There’s been lots of talk in the Blogosphere about Roger Ballen’s bewitching speech at the New York Photo Fest extravaganza. If there was only one reason I’m sorry I missed the festival this would be it (and Tim Barber’s show, by all accounts, would not). Roger’s work is so magical and scary. Let’s consider this from his series Shadow Chamber:
and this from his series Platteland:
and because I’m into Still Life these days, this:
Oh yes, it’s a little bit Ralph Meatyard (big fan):
Why sure, it’s a little bit Joel Peter-Witkin (I overdosed on him in the 90′s so not such a big fan anymore). Mother of the Future:
But it’s also quite Tim Roda who is showing right now as part of the Contact Festival at the Angell Gallery. I stumbled into the gallery, post-Sanguinetti-talk a couple of weeks ago and discovered a bunch of this:
In his own words, Tim’s work is “filled with reverberations of [my] own memories of childhood and family traditions.” And I love the idea that he and his son are forever stuck in this surreal and hard world, where they toil, (yes toil) in a eerily threatening space. But that threat is countered, for me, by the security of connection between father and son and family as a whole. They are in this mad world together: they often look resigned and not threatened.
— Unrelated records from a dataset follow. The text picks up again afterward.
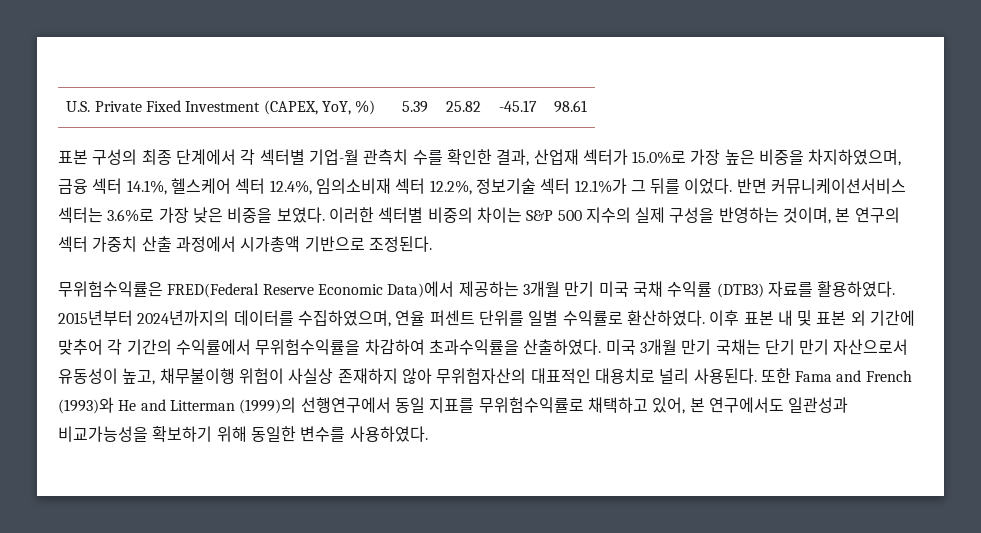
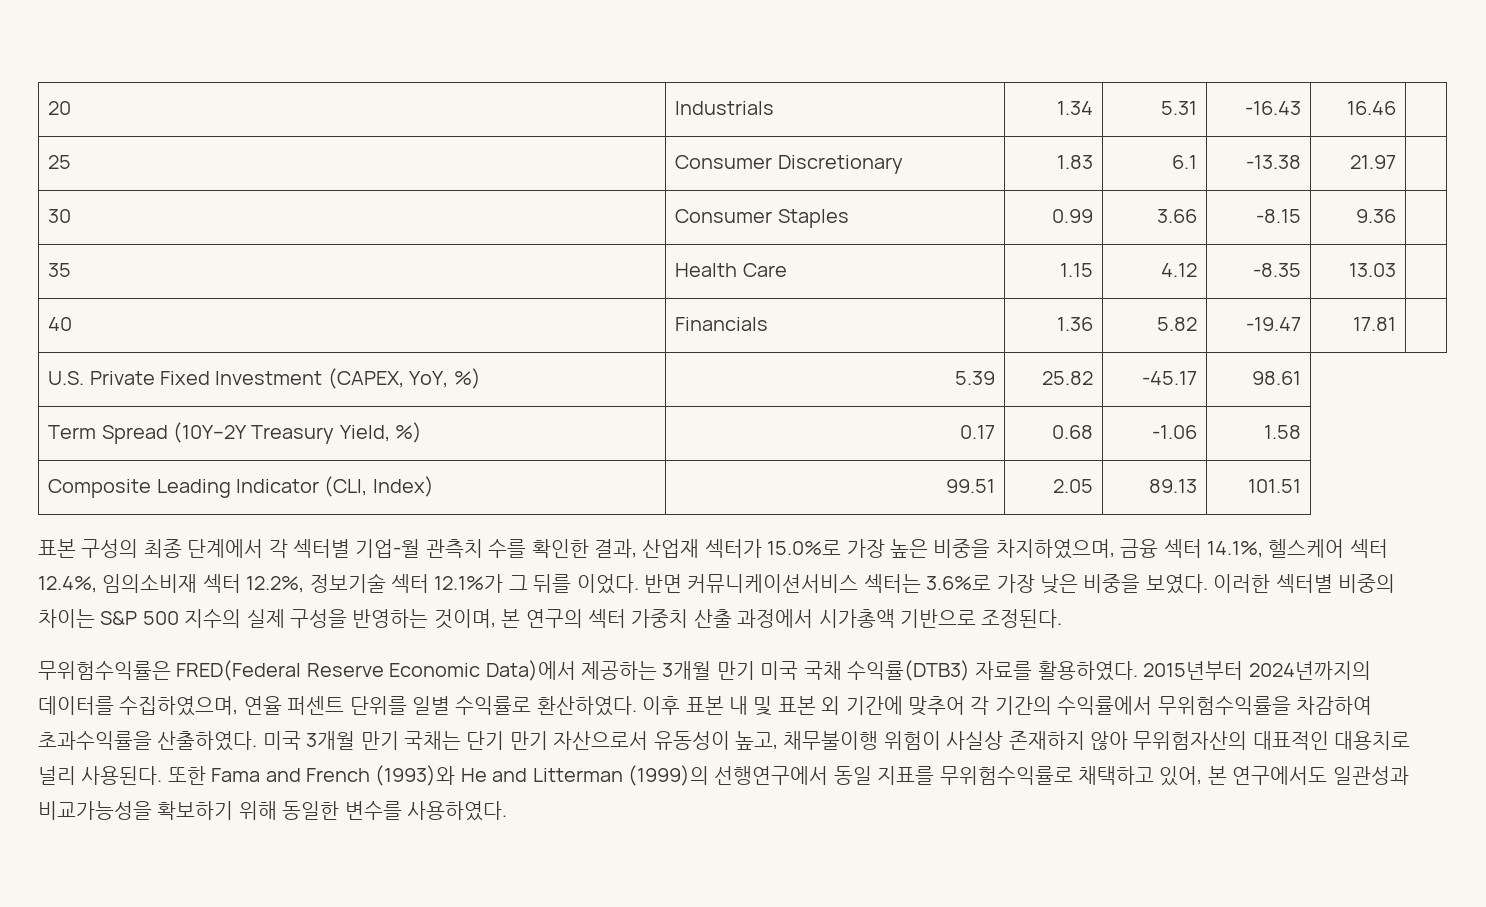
+ 20 | Industrials | 1.34 | 5.31 | -16.43 | 16.46 |
+ 25 | Consumer Discretionary | 1.83 | 6.1 | -13.38 | 21.97 |
+ 30 | Consumer Staples | 0.99 | 3.66 | -8.15 | 9.36 |
+ 35 | Health Care | 1.15 | 4.12 | -8.35 | 13.03 |
+ 40 | Financials | 1.36 | 5.82 | -19.47 | 17.81 |
+ Term Spread (10Y–2Y Treasury Yield, %) | 0.17 | 0.68 | -1.06 | 1.58
+ Composite Leading Indicator (CLI, Index) | 99.51 | 2.05 | 89.13 | 101.51
- 무위험수익률은 FRED(Federal Reserve Economic Data)에서 제공하는 3개월 만기 미국 국채 수익률 (DTB3) 자료를 활용하였다.
+ 무위험수익률은 FRED(Federal Reserve Economic Data)에서 제공하는 3개월 만기 미국 국채 수익률(DTB3) 자료를 활용하였다.

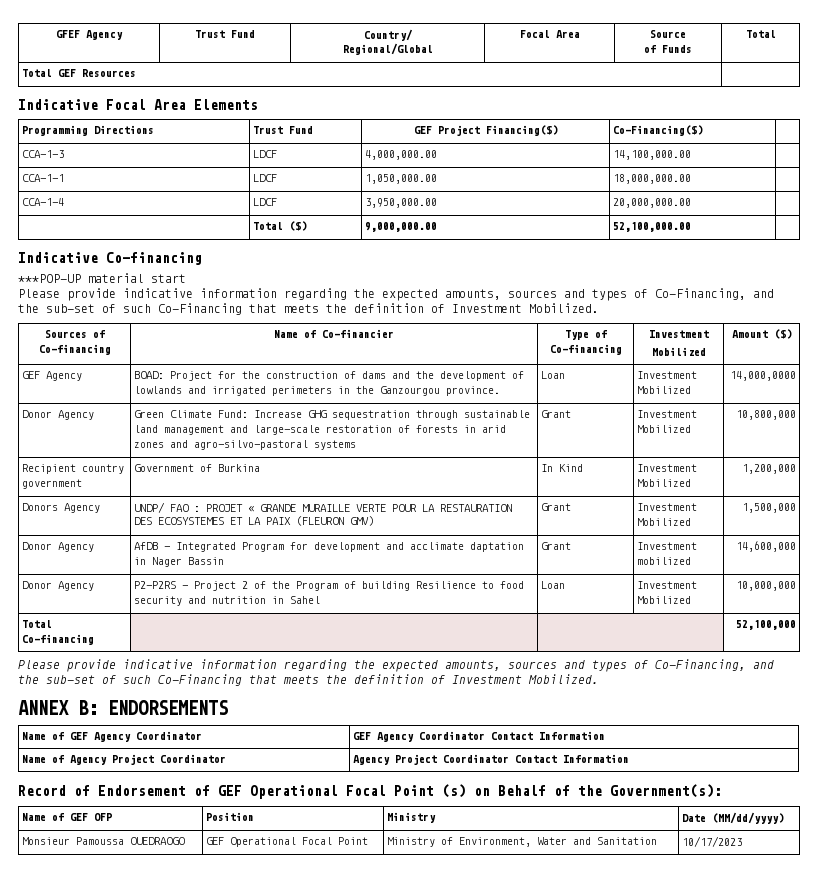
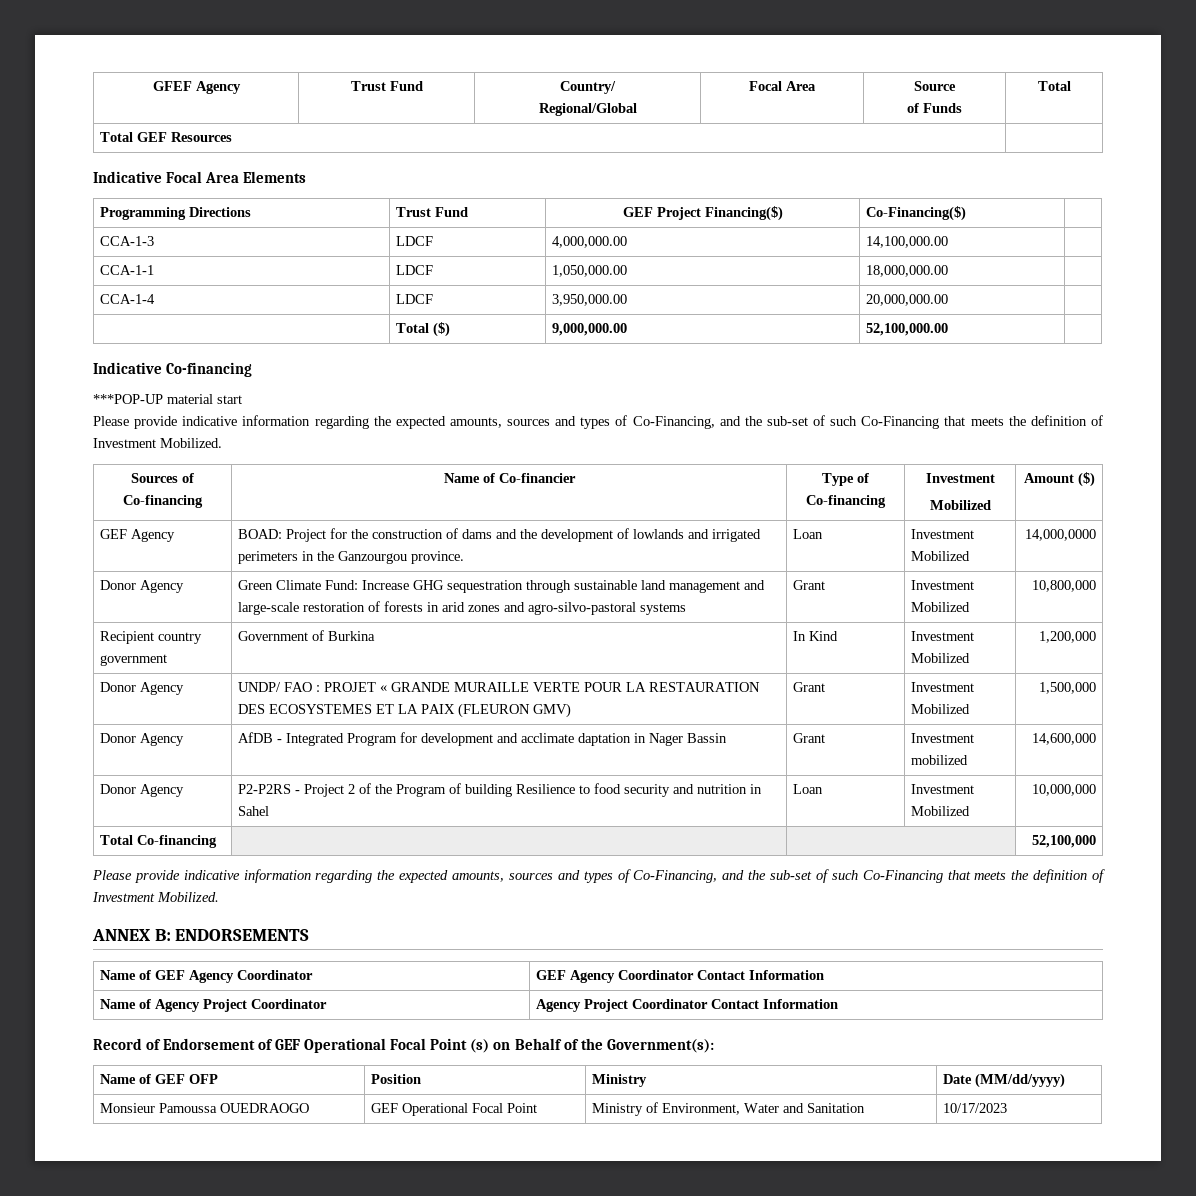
- Donors Agency | UNDP/ FAO : PROJET « GRANDE MURAILLE VERTE POUR LA RESTAURATION DES ECOSYSTEMES ET LA PAIX (FLEURON GMV) | Grant | Investment Mobilized | 1,500,000
+ Donor Agency | UNDP/ FAO : PROJET « GRANDE MURAILLE VERTE POUR LA RESTAURATION DES ECOSYSTEMES ET LA PAIX (FLEURON GMV) | Grant | Investment Mobilized | 1,500,000

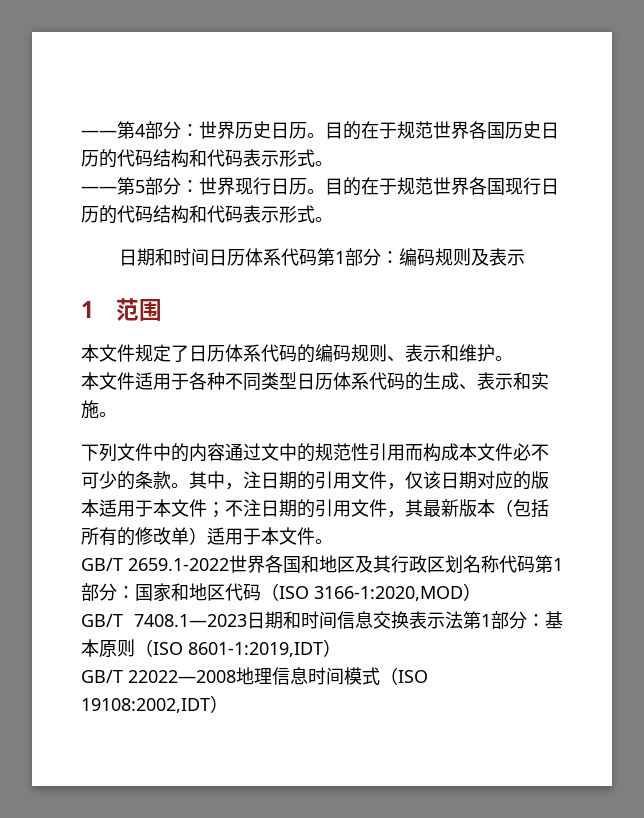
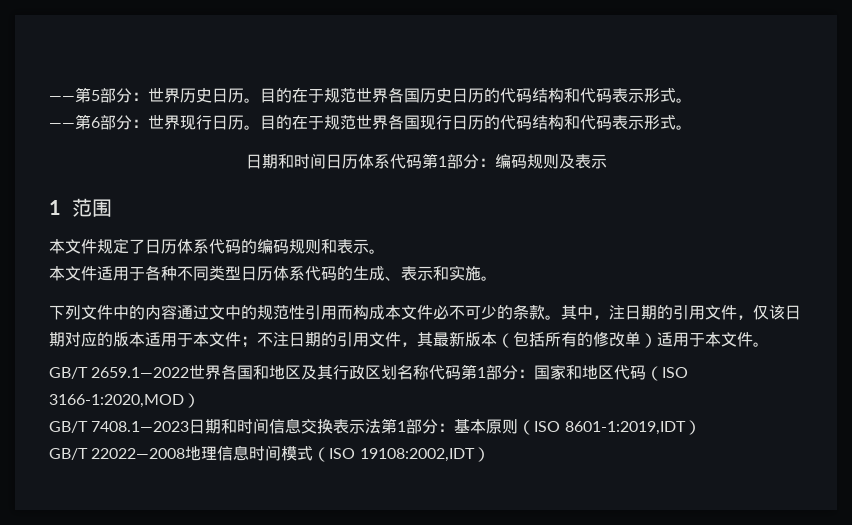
- ——第4部分：世界历史日历。
+ ——第5部分：世界历史日历。
- ——第5部分：世界现行日历。
+ ——第6部分：世界现行日历。
- 本文件规定了日历体系代码的编码规则、表示和维护。
+ 本文件规定了日历体系代码的编码规则和表示。
- GB/T 2659.1-2022世界各国和地区及其行政区划名称代码第1部分：国家和地区代码（ISO 3166-1:2020,MOD）
+ GB/T 2659.1—2022世界各国和地区及其行政区划名称代码第1部分：国家和地区代码（ISO 3166-1:2020,MOD）

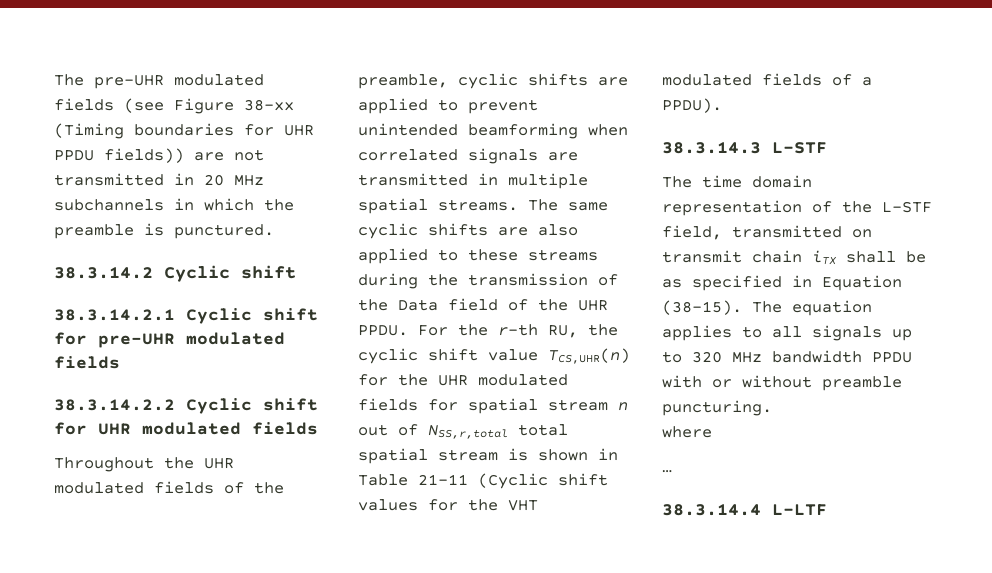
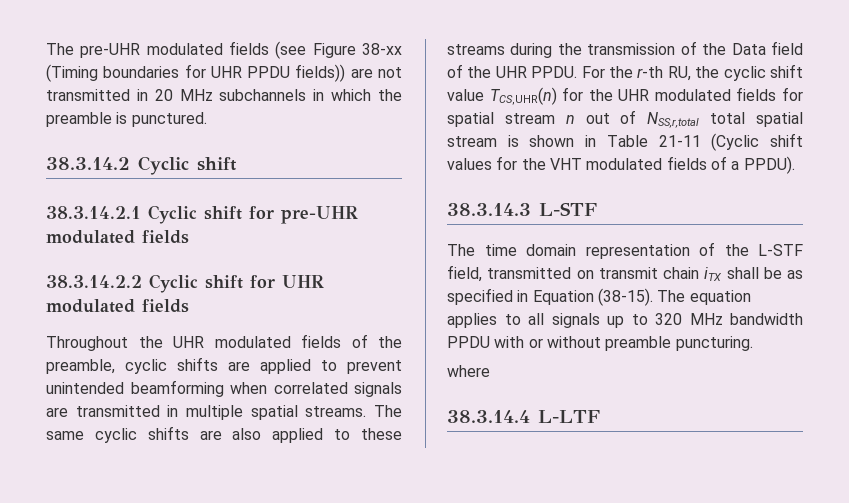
- …

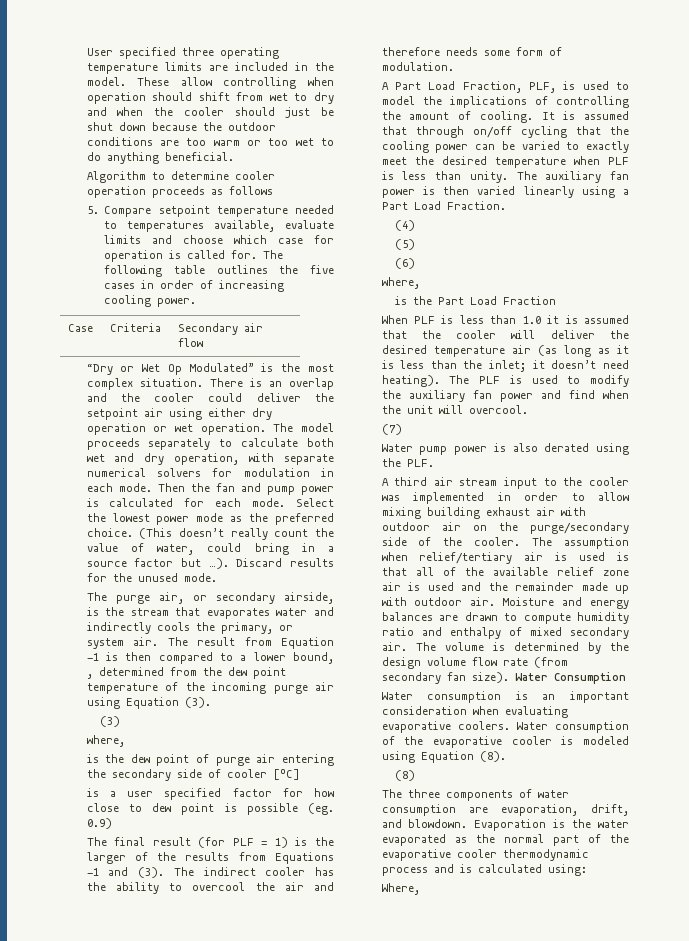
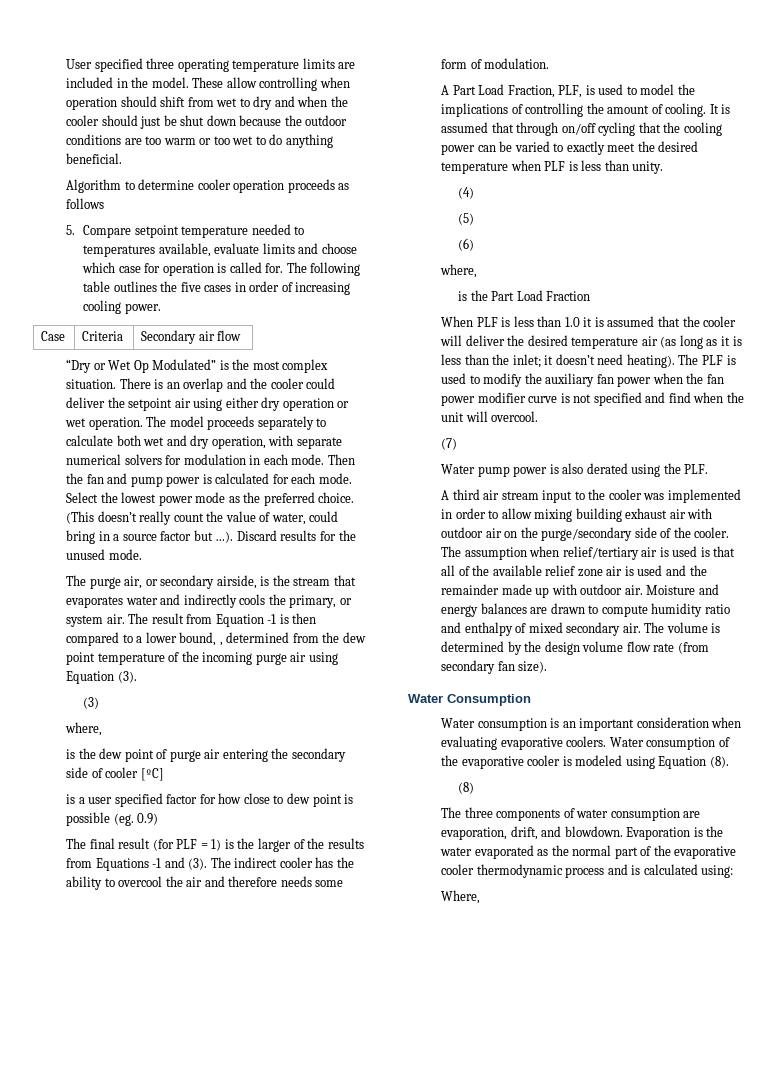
- The auxiliary fan power is then varied linearly using a Part Load Fraction.
- The PLF is used to modify the auxiliary fan power and find when the unit will overcool.
+ The PLF is used to modify the auxiliary fan power when the fan power modifier curve is not specified and find when the unit will overcool.
- The volume is determined by the design volume flow rate (from secondary fan size). Water Consumption
+ The volume is determined by the design volume flow rate (from secondary fan size).
+ Water Consumption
It’s a family endeavour- Tim stages these set-ups (often with his son) and then his wife takes the picture. I am so interested lately in this new father-as-photographer character- Timothy Archibald’s ongoing series on his son is lovely (see his recent and brief interpretation of Roger Ballen’s work via reference to JPW ). Tim Roda’s familial work is much less straightforward but hints to traditional roles of masculinity and fatherhood.
I love the roughness too of these images, and yet they are so completely conceived. The “practical” hanging utility lights remind me of my own early scavenged lighting kit- how clever and contextual to use real fixtures to light the scene from within the scene. And the ragged edges of the print and the chunky grain too, seem just an apt extension of the rough materials with which Tim populates his scene. This of course jives with the overall rawness of the scene itself. I am partial to a successful match of style and substance.
Tim’s show closes this weekend at Angell Gallery so check it out before it’s too late. If you miss it, why not satiate yourself with a bit of Winnipeg’s own Guy Maddin. This is from Tales of the Gimli Hospital:
We’ve gone through an interesting trajectory, Roger Ballen to Guy Maddin via Tim Roda but I think the comparisons hold.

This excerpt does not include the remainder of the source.